I don't think you can accomplish this with the sort function. Depending on the sort method the browser uses (quicksort, merge sort, etc.), the sort function works by swapping items into place. So there's no telling where the non-zeroes will end up ... your algorithm simply ensures that they'll appear before the 0s.

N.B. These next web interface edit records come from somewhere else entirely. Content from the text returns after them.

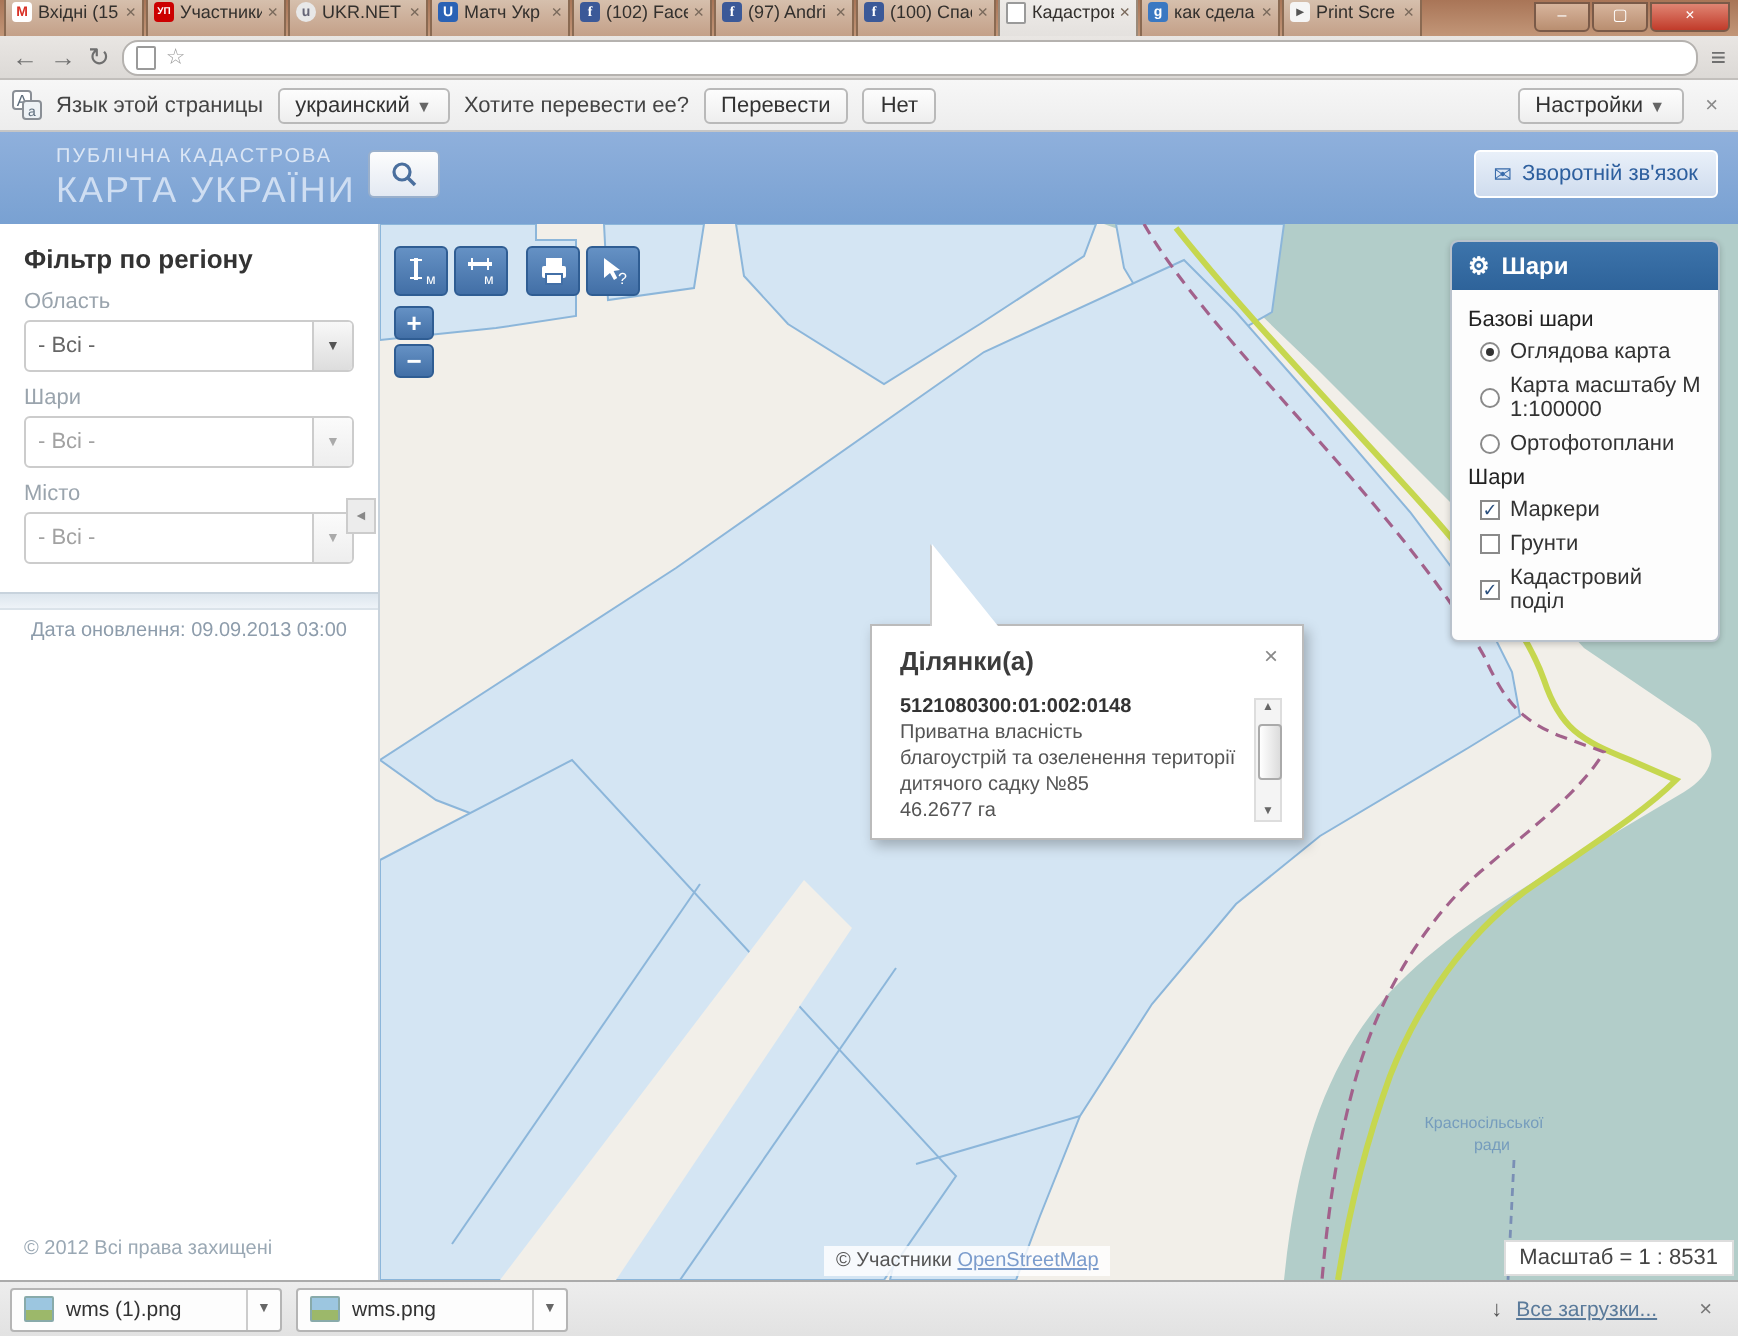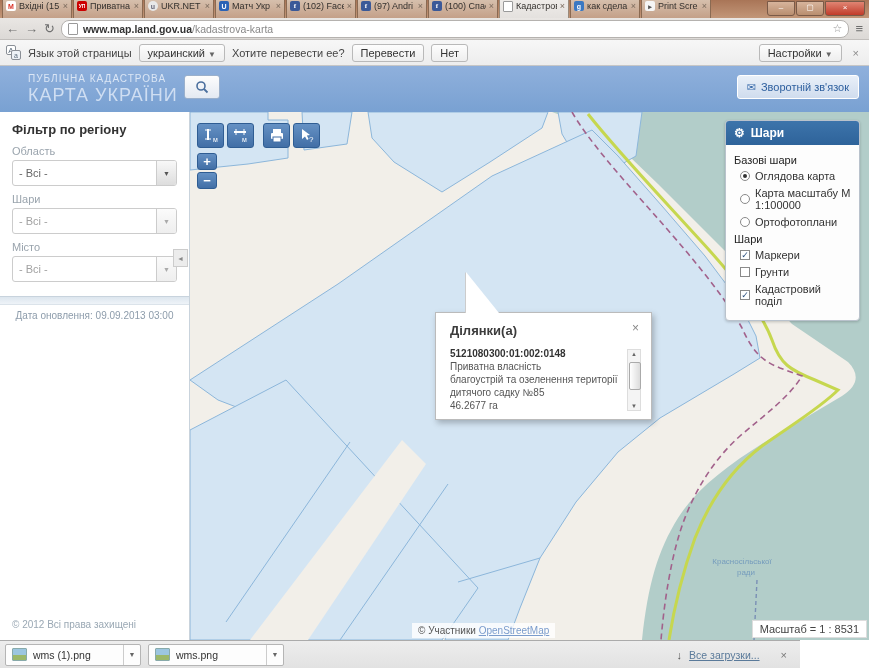"Приватна" span.tlabel { text: Приватна -> Участники }
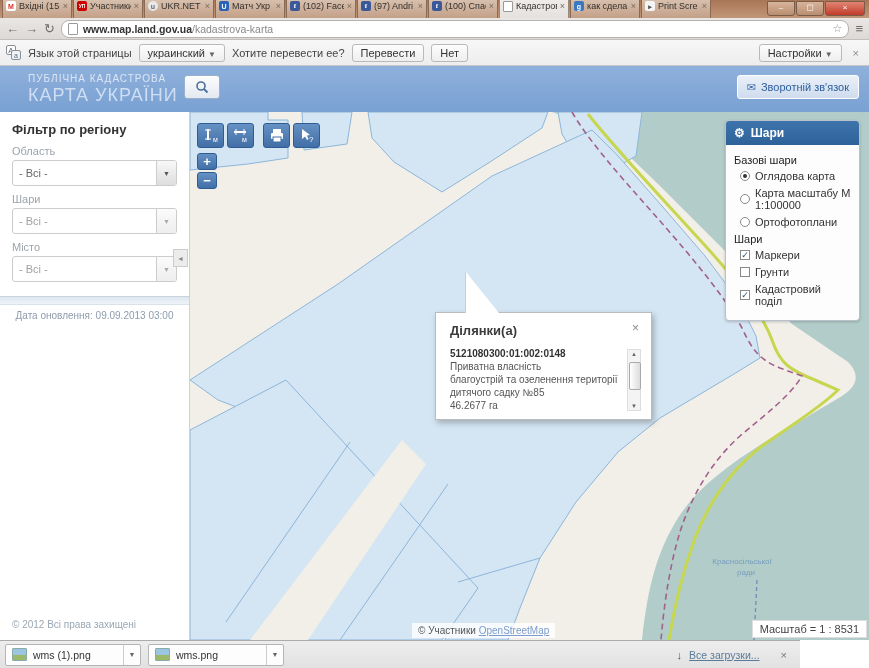"www.map.land.gov.ua/kadastrova-karta" span.urltext { html: <span><b>www.map.land.gov.ua</b><span>/kadastrova-karta</span></span> -> none }
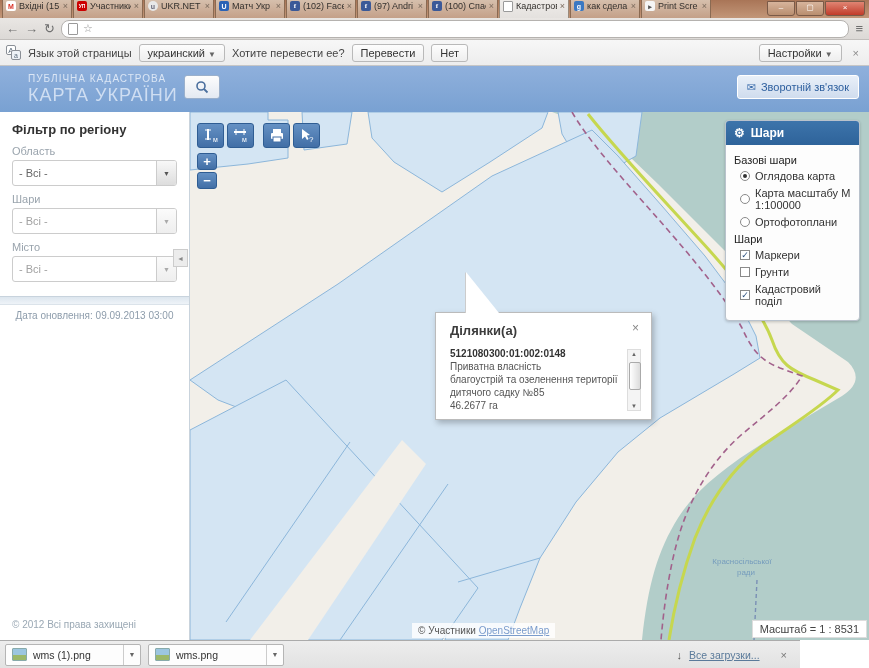"wms (1).png" .dlbar { width: 800px -> 869px }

Here's a function that will accomplish what you're trying:

function placeZerosAtEnd(arr) {
  for(var i = 0 ; i < arr.length ; i++) {
    if(arr[i]===0) arr.splice(arr.length-1, 0, arr.splice(i, 1)[0]);
  }
  return arr;
}

Comments

2

you can use this some way too

let listSort = [9, 0, 9, 1, 0, 2, 0, 1, 1, 0, 3, 0, 1, 9, 9, 0, 0, 0, 0, 0],
    isntZero = [],
    isZero = []

for (let i = 0; i < listSort.length; i++) {
  if (listSort[i] == 0)
    isZero.push(listSort[i])
  else
    isntZero.push(listSort[i])
}

let output = isntZero.concat(isZero)

console.log(JSON.stringify(output))

Comments

0

In your example the sort function is doing exactly what it's meant to.

You're expecting a stable sort, but a stable sort is not guaranteed by the javascript sort algorithm.

See this question for a discussion on stable sorting in javascript.

Comments

0

You can use arr.sort to solve this problem

reference: Array.sort

   function placeZerosAtEnd(arr) {

     arr.sort(function(key1,key2) {

      if (key1 == 0 ) return 1;
      return -1;
    });    
    return arr;
  }

Comments

-2
arr.sort((a,b) => a - b).reverse()

1 Comment

Why not just do b - a and so remove the need for the .reverse()?